(Beginning of Raw data)

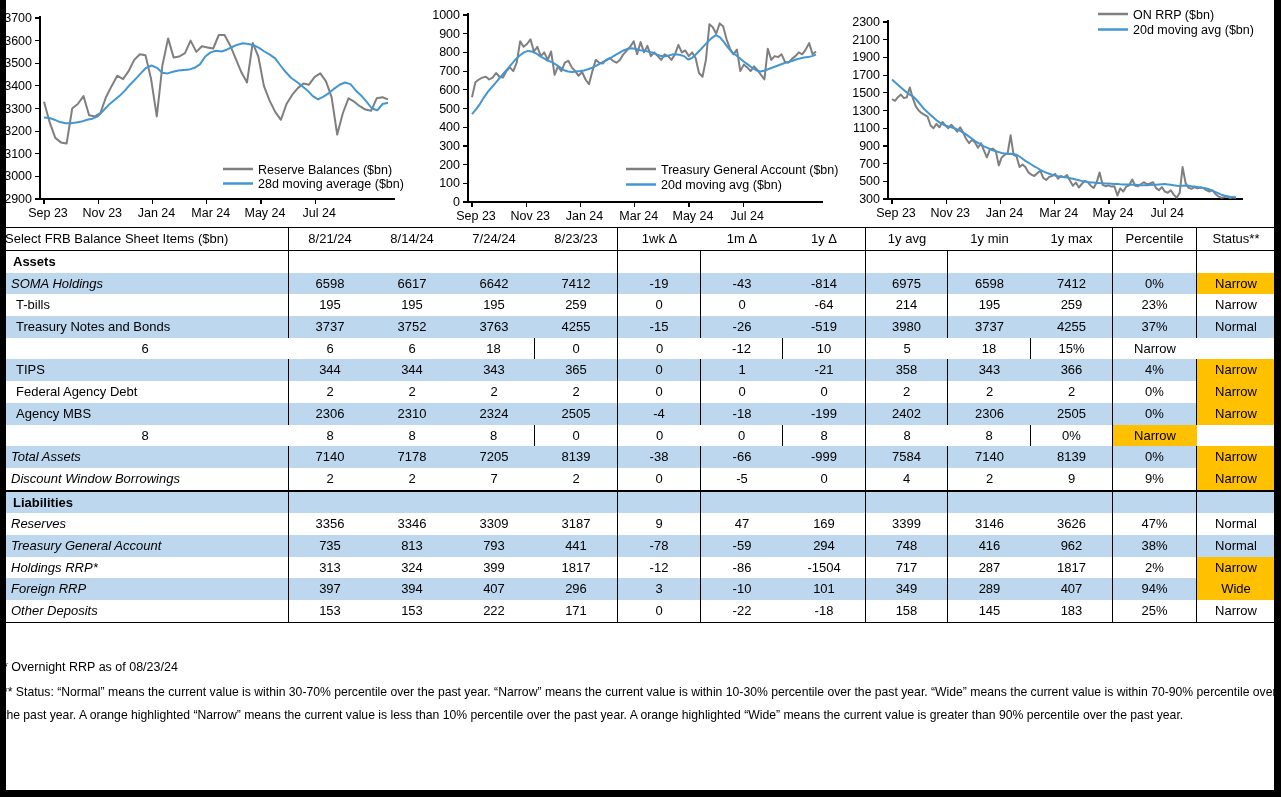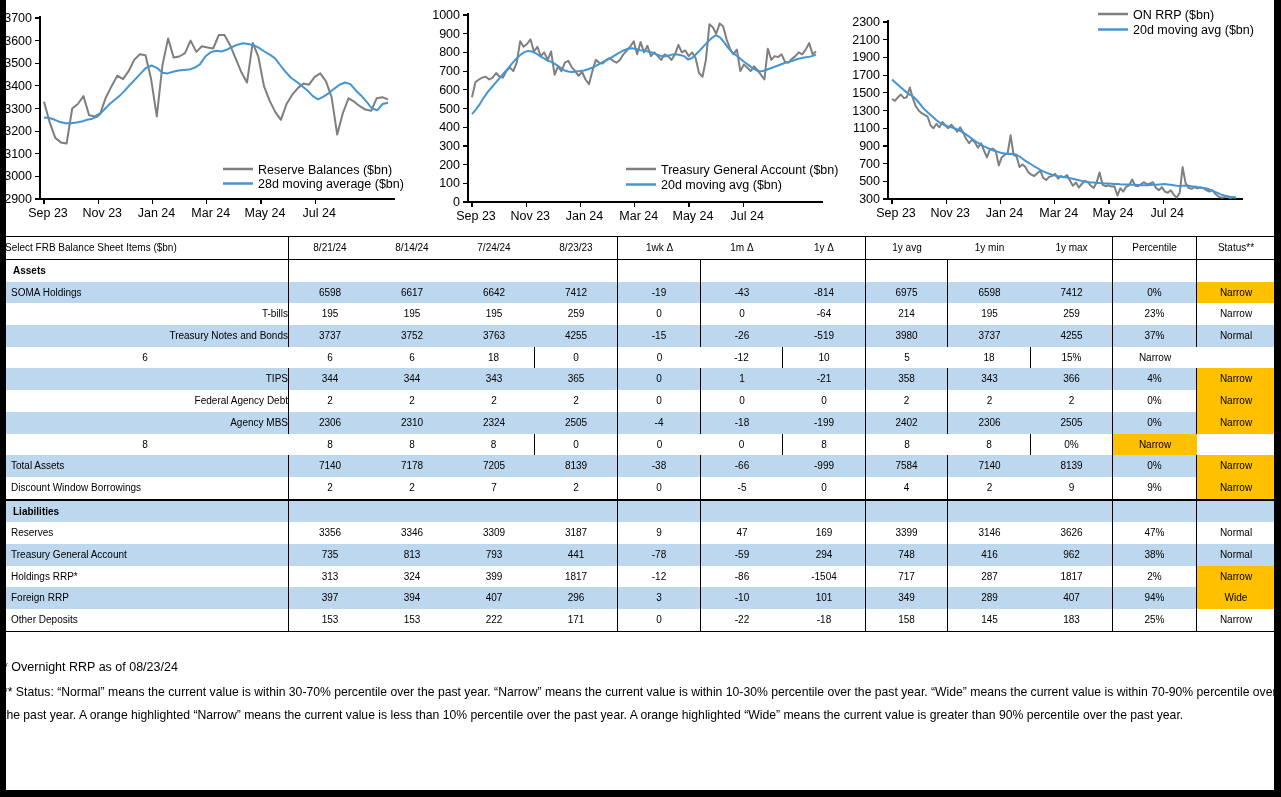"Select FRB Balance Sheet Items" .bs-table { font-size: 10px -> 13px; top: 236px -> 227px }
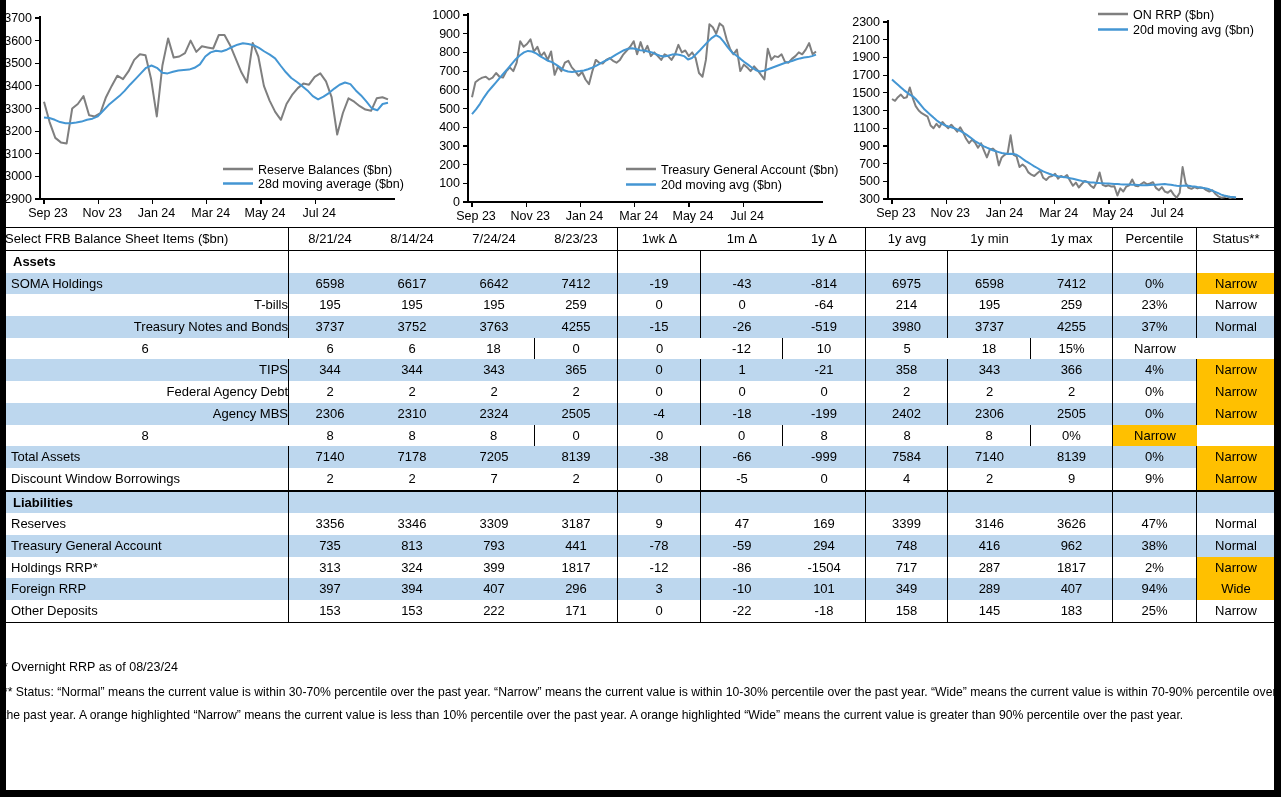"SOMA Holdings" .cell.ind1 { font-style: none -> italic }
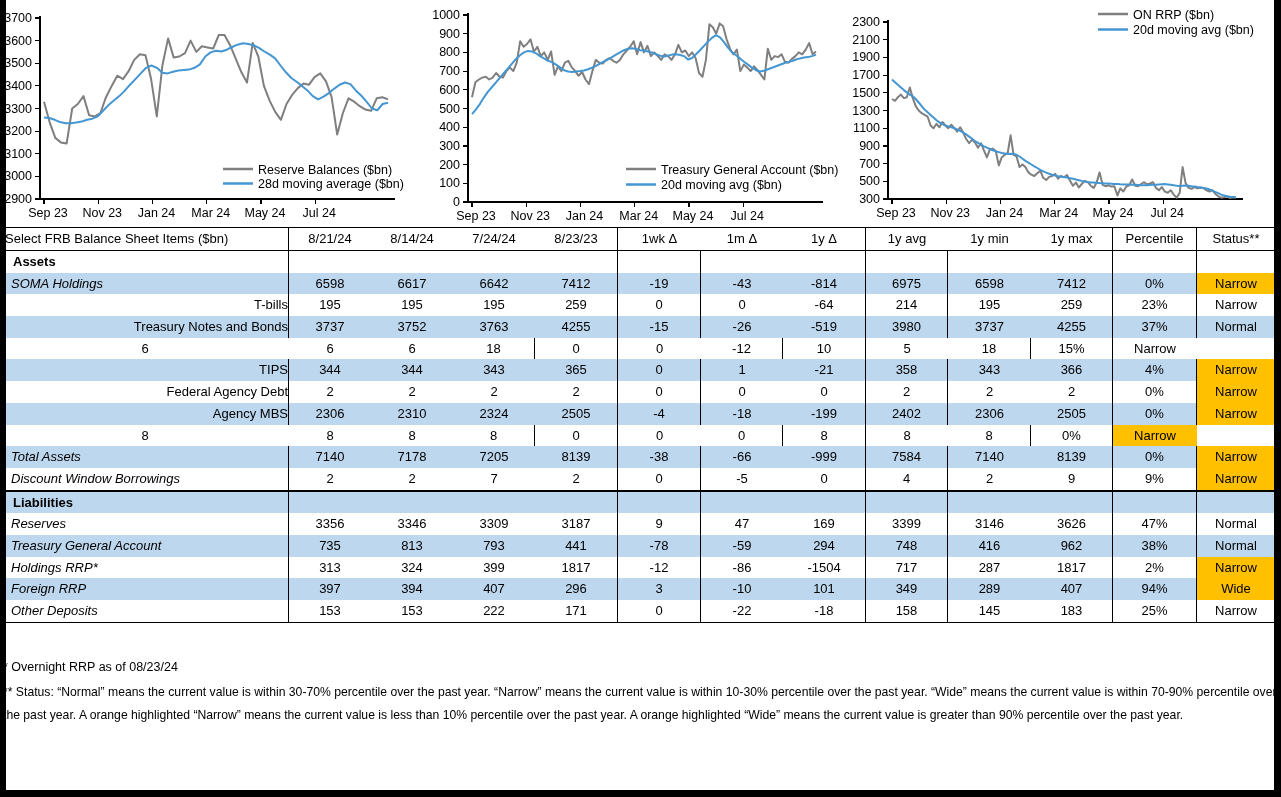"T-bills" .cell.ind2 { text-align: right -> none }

(End of Raw data)
(Beginning of Raw data)

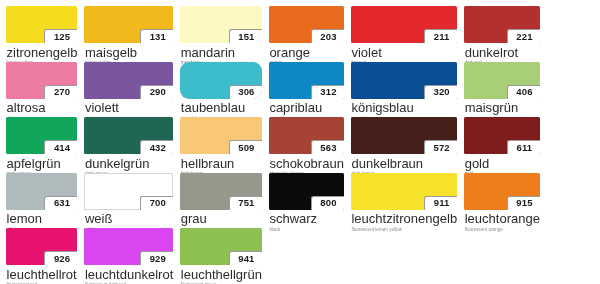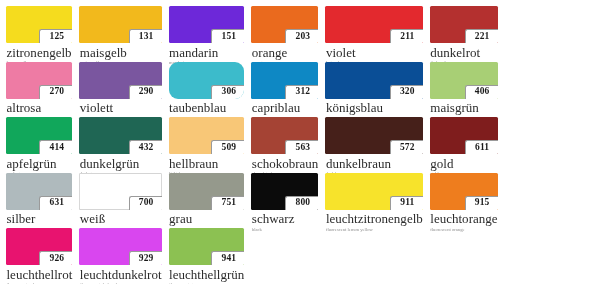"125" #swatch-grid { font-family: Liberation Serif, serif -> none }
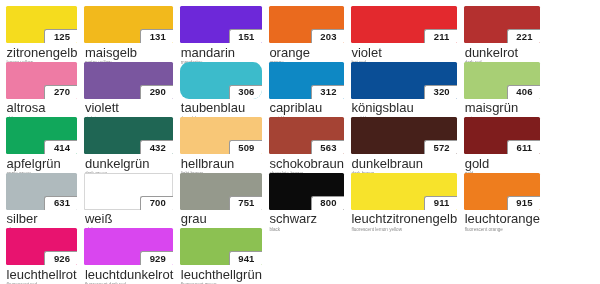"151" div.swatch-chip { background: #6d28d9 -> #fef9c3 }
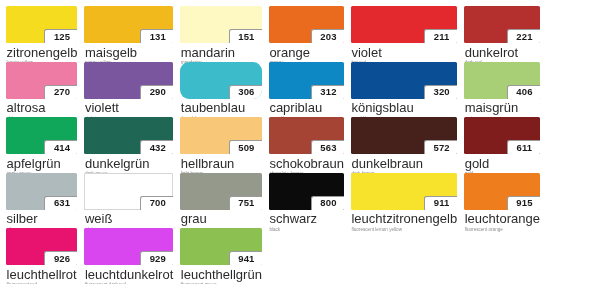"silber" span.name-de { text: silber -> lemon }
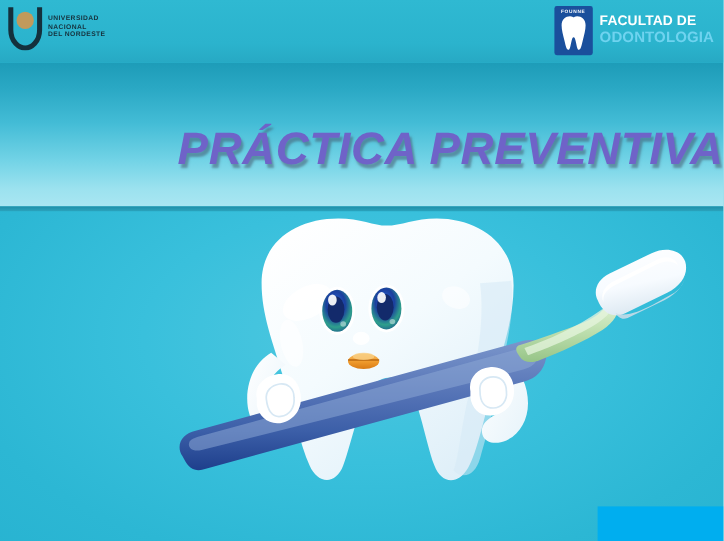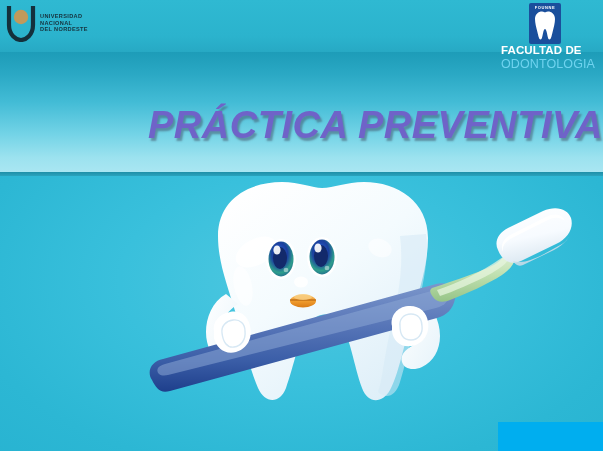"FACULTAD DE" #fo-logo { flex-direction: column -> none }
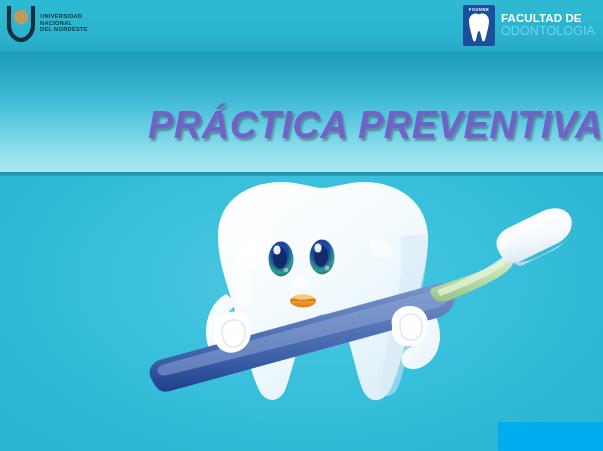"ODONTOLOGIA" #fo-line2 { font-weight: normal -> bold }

(End of Raw data)

Copy out exactly the lines above beginning with the line that contains "background: #6d28d9 ->" and finishing with the line that contains "font-weight: normal ->", including both; leave the pictures out.

:: Result ::
"151" div.swatch-chip { background: #6d28d9 -> #fef9c3 }
"silber" span.name-de { text: silber -> lemon }
"FACULTAD DE" #fo-logo { flex-direction: column -> none }
"ODONTOLOGIA" #fo-line2 { font-weight: normal -> bold }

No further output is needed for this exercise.